I once spent a lot of time with a Muslim family when I was in my second year of college. At the time, I was only just beginning to question my Christian upbringing, and I was discussing religion with my friend’s father, who was devoutly into Islam and the teachings of Mohamed. We were sitting around the dinner table, and I thanked him for being so polite, kind and understanding to let me share their meal. He turned and looked at me and said “Allah commands me to be nice to you”. I’ll never forget that moment my entire life. Does that mean he really wanted to wring my neck and throw me out of the house, but Allah was physically restraining him? Was it that hard to be nice to someone of another faith?

Secular Morality:

Regardless of where you believe morals innately come from, the idea that you behave in a good way to either achieve a celestial reward or to avoid eternal suffering is grossly immoral. Not to mention the fact that the Bible is hardly the “good book” it claims to be. It’s full of genocide, sacrifice, murder, mayhem, slavery, rape, incest, not taking accountability for your own shortcomings and much, much more. This is a book that is given (in its entirety) to children. This is supposedly the holy word of god, and it’s fundamentally EVIL.

I don’t need to read a 2-3000 year old book to tell me that it’s wrong to kill someone. I don’t need a book to tell me that cheating on my spouse is not a good thing. Just because I’m an atheist doesn’t mean that I go out raping, pillaging and killing people because I have no morals without the Bible. The thought is ridiculous to an extreme, but it’s unfortunately not that uncommon.

A lot of believers find it impossible to accept that morality is something innate in the human species and that it doesn’t exist because of a bronze age set of rules (that they also want to chuck right out the window if they claim that the Old Testament somehow doesn’t count anymore because they were caught not following the law) says so. The fact of the matter is that many of the “10 Commandments” existed long before the Jewish people did, and they’re hardly unique to the Jews. In fact, early records put parts of the 10 commandments hundreds of years before the Jews were around. They’re simply basic human principles.

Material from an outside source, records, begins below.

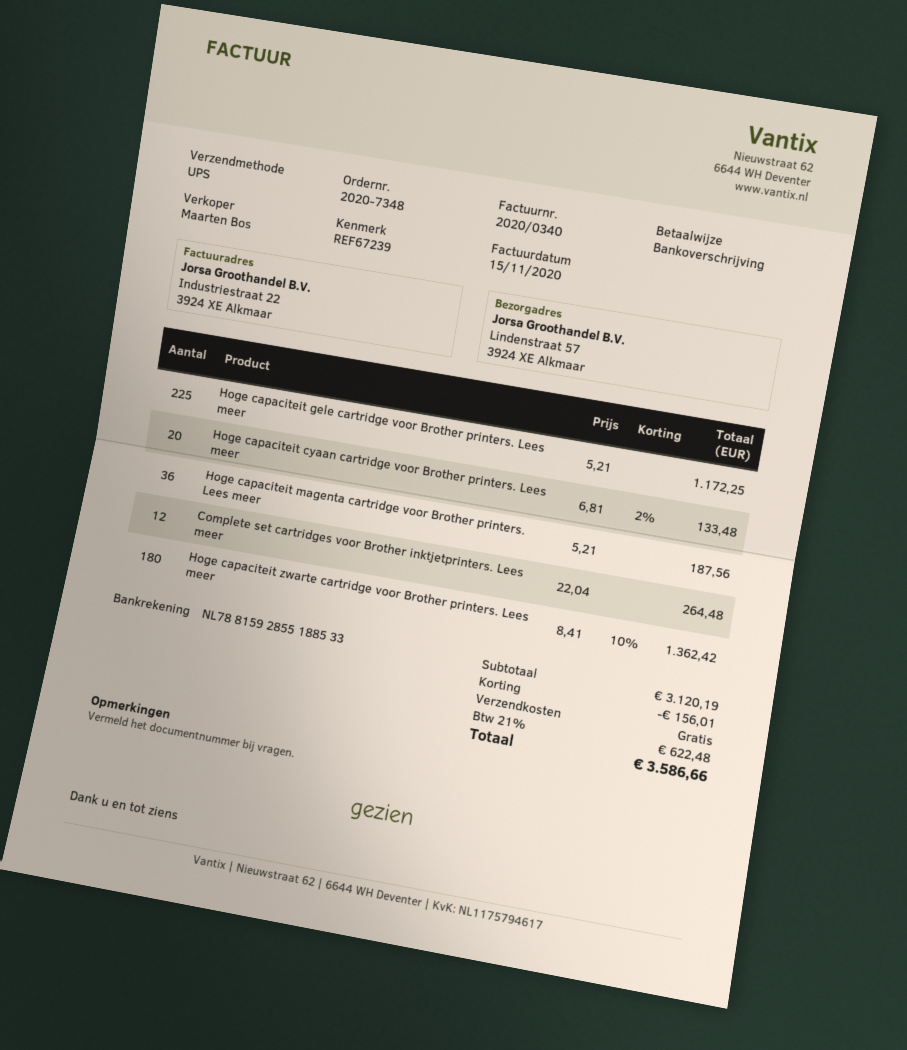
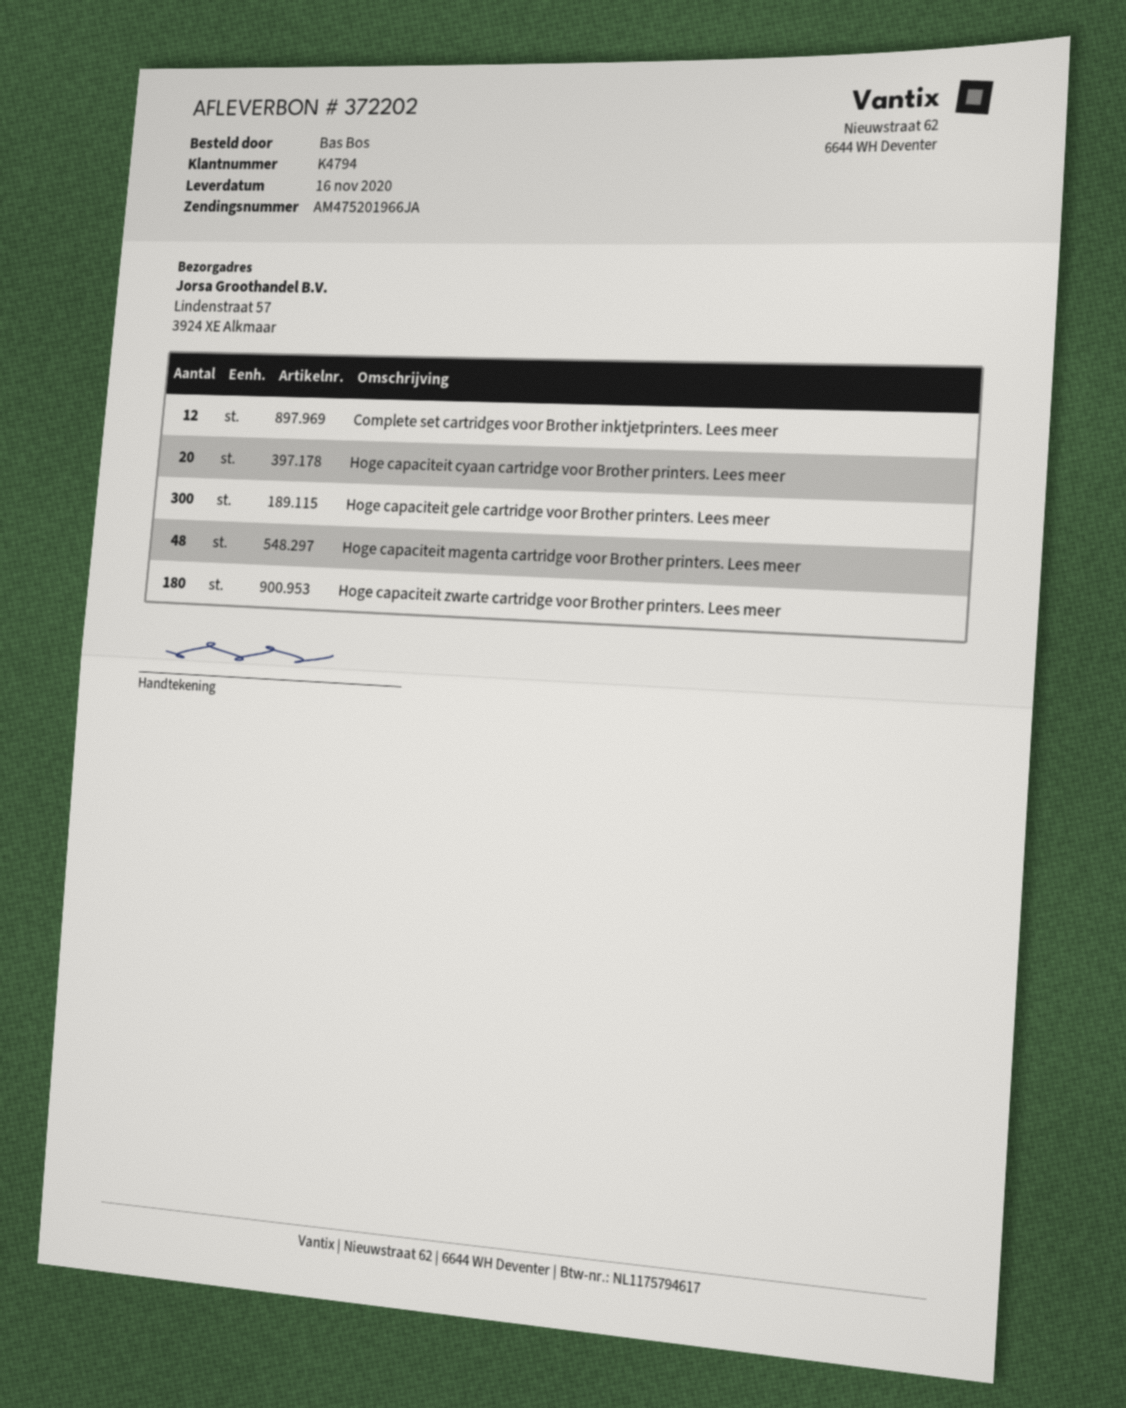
Hoge capaciteit gele cartridge voor Brother printers. Lees meer: 225 -> 300
Hoge capaciteit magenta cartridge voor Brother printers. Lees meer: 36 -> 48

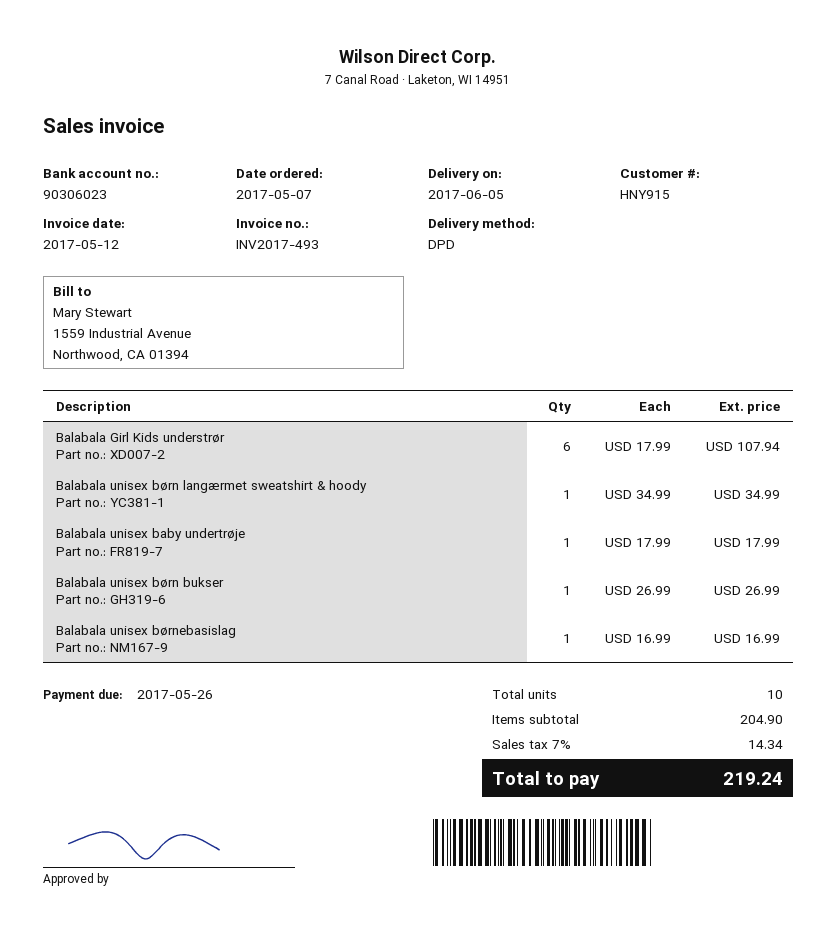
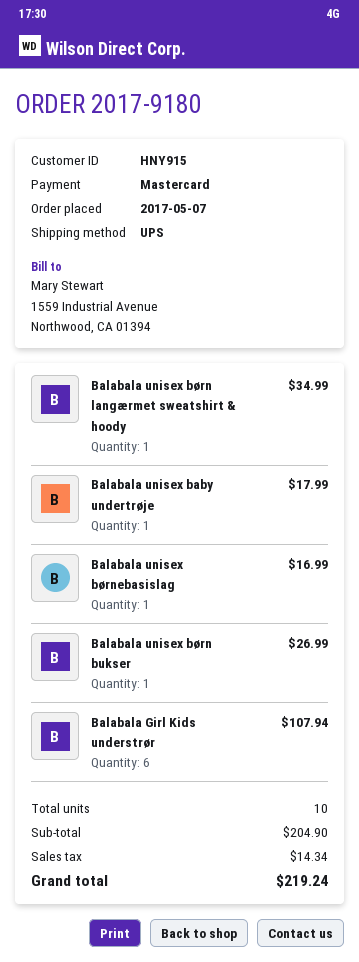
shipping method: DPD -> UPS

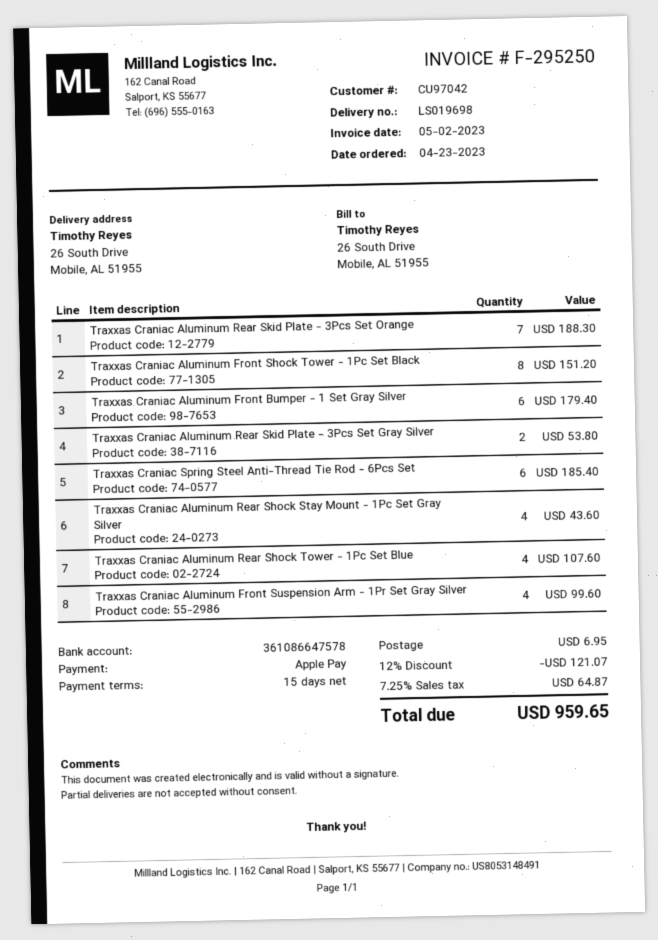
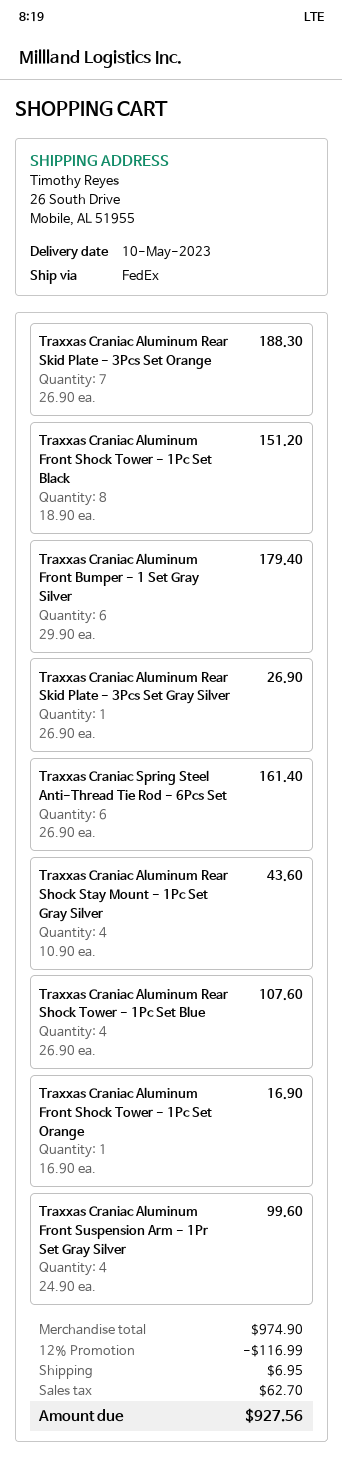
Traxxas Craniac Aluminum Rear Skid Plate - 3Pcs Set Gray Silver: 2 for 53.80 -> 1 for 26.90
Traxxas Craniac Spring Steel Anti-Thread Tie Rod - 6Pcs Set: 6 for 185.40 -> 6 for 161.40
Traxxas Craniac Aluminum Front Shock Tower - 1Pc Set Orange: none -> 1 for 16.90
discount: 12% = 121.07 -> 12% = 116.99
tax: 64.87 -> 62.70
total: 959.65 -> 927.56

You don’t have to think too hard to understand the principles for an overall morality. You see evidence of it in the animal kingdom, so it’s not something that is strictly exclusive to human beings. Chimpanzees, Gorillas, Wolves, Dolphins, Whales and other high-brained animals all exhibit some forms of societal morals, and it’s for the same reason that humans do. As humans evolved, they recognized that survival was much more likely if they came together as groups. In order to function as a group, certain things had to be understood. Basic human morality stems from the idea of avoiding harm and collectively focuses on the good of the group instead of the will of an individual. The idea of individual property that belonged to one specific person didn’t evolve until much, much later. The tribe communally owned things and shared them as needed with others. They didn’t kill each other because they depended on each other for their very lives. The infant mortality rate was so high in some areas that they avoided intentionally killing children. It’s the foundation of human morality completely separated from the concept of an overpowering god. God simply did not create human morality – humans created religious morality – and ironically the laws attributed to god tended to follow the customs that were already in practice by the people who dictated them, and they demonized the behavior of that particular culture’s territorial enemies. Isn’t that ironic?